TRY IT >> Write out the records again exactly and exclude the pictures.
-- RECORDS TO USE follows --
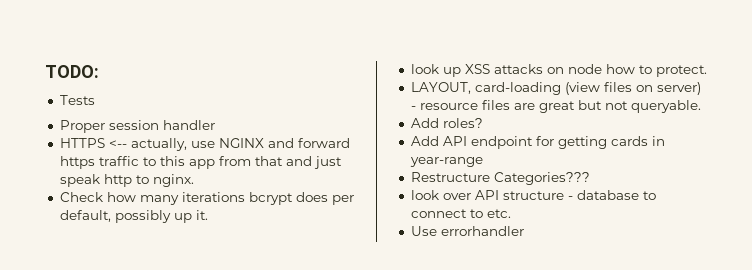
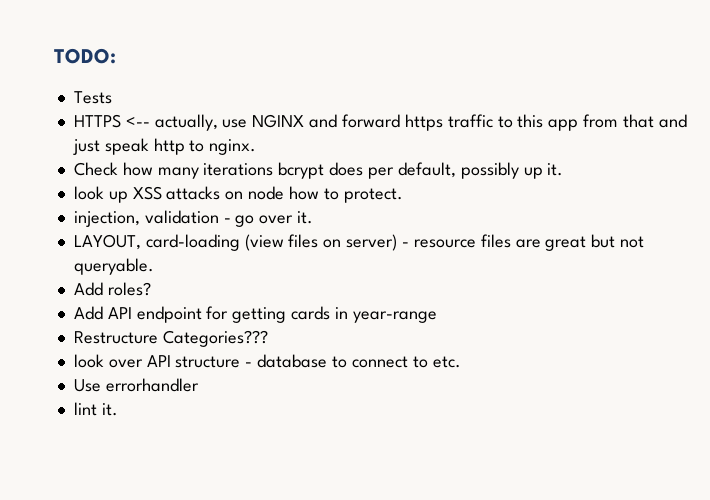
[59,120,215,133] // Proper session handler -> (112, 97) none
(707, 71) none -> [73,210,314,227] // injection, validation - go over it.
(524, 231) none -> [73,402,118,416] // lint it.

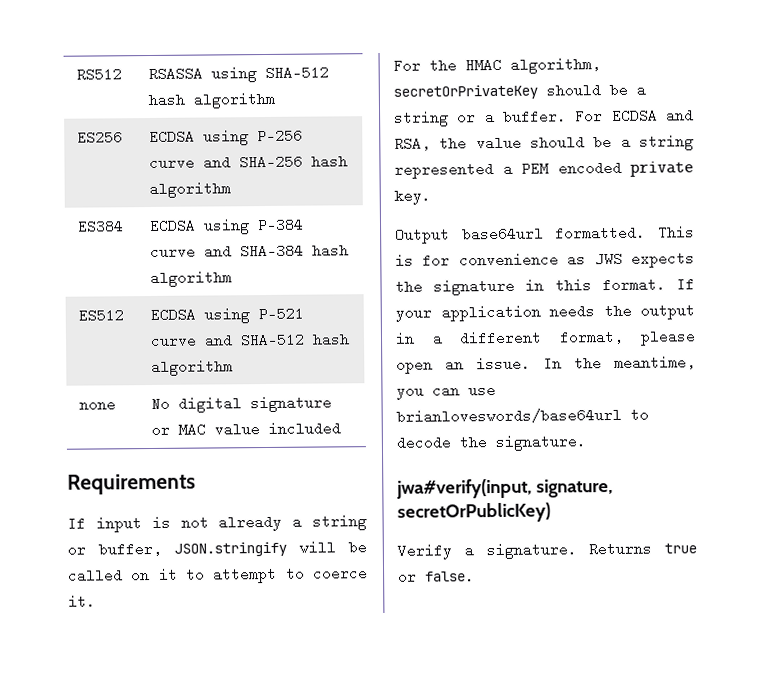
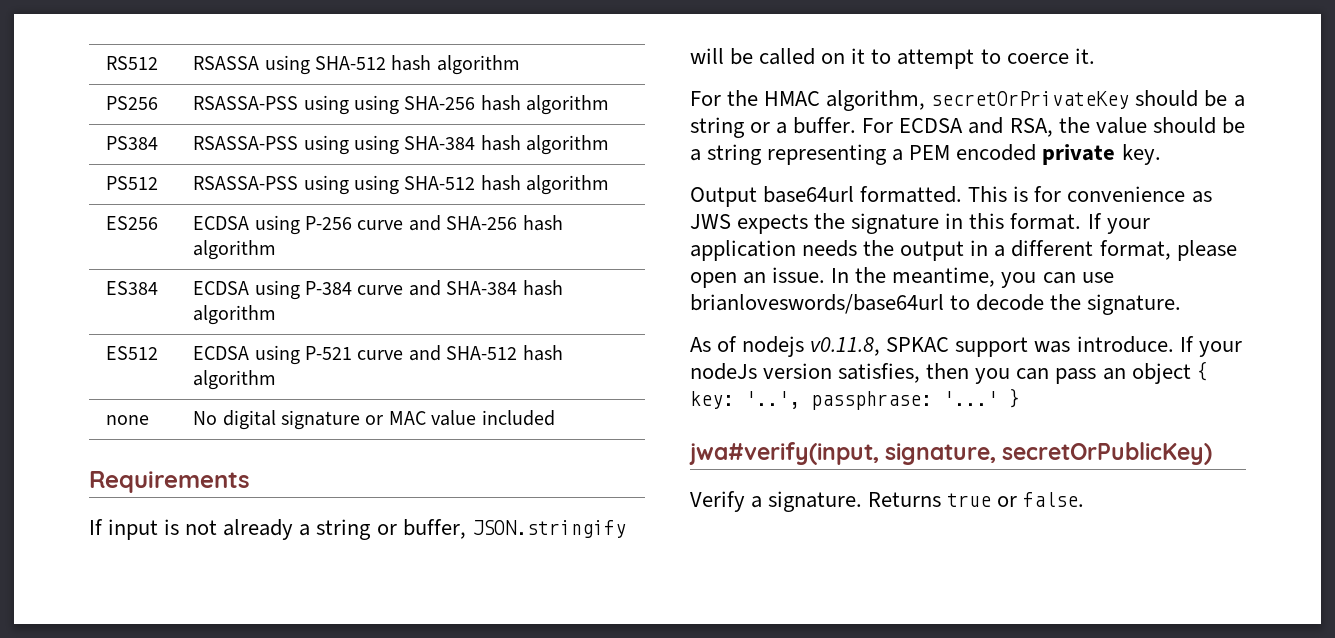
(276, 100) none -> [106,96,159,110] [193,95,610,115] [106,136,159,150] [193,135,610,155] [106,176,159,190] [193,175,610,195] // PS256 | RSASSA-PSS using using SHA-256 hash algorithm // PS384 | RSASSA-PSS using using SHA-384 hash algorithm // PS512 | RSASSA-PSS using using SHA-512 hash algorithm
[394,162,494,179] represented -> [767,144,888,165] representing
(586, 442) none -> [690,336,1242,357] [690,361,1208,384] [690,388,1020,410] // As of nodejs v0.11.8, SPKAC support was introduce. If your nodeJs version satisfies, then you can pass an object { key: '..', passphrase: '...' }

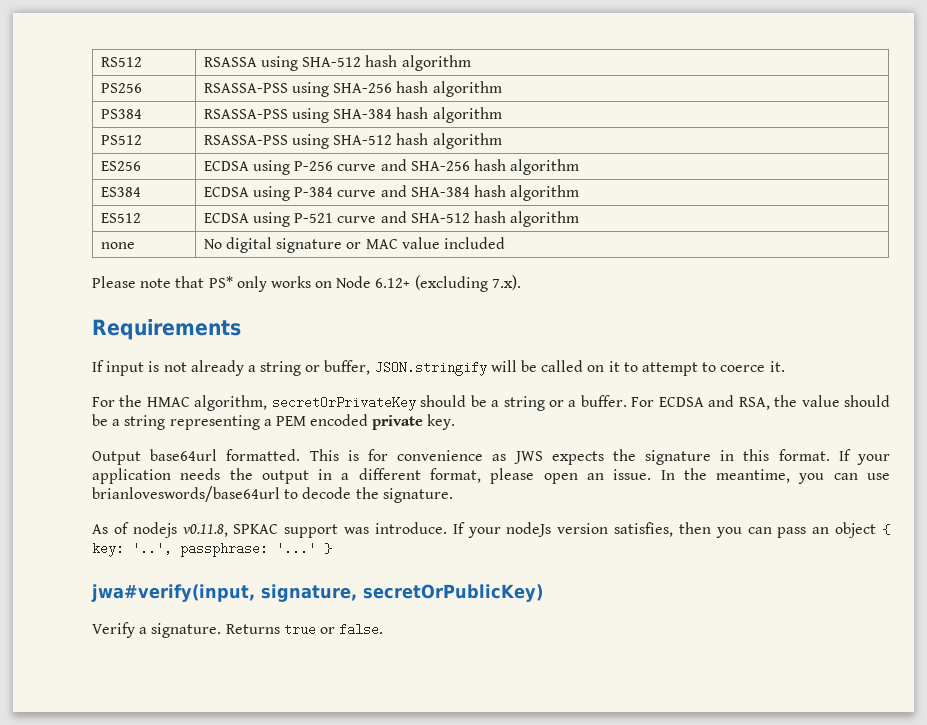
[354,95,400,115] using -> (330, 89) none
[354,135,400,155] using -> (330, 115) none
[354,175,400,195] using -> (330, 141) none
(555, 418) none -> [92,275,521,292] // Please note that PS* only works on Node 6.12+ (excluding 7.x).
-- RECORDS TO USE concluded --
ANSWER BELOW >>
[59,120,215,133] // Proper session handler -> (112, 97) none
(707, 71) none -> [73,210,314,227] // injection, validation - go over it.
(524, 231) none -> [73,402,118,416] // lint it.

(276, 100) none -> [106,96,159,110] [193,95,610,115] [106,136,159,150] [193,135,610,155] [106,176,159,190] [193,175,610,195] // PS256 | RSASSA-PSS using using SHA-256 hash algorithm // PS384 | RSASSA-PSS using using SHA-384 hash algorithm // PS512 | RSASSA-PSS using using SHA-512 hash algorithm
[394,162,494,179] represented -> [767,144,888,165] representing
(586, 442) none -> [690,336,1242,357] [690,361,1208,384] [690,388,1020,410] // As of nodejs v0.11.8, SPKAC support was introduce. If your nodeJs version satisfies, then you can pass an object { key: '..', passphrase: '...' }

[354,95,400,115] using -> (330, 89) none
[354,135,400,155] using -> (330, 115) none
[354,175,400,195] using -> (330, 141) none
(555, 418) none -> [92,275,521,292] // Please note that PS* only works on Node 6.12+ (excluding 7.x).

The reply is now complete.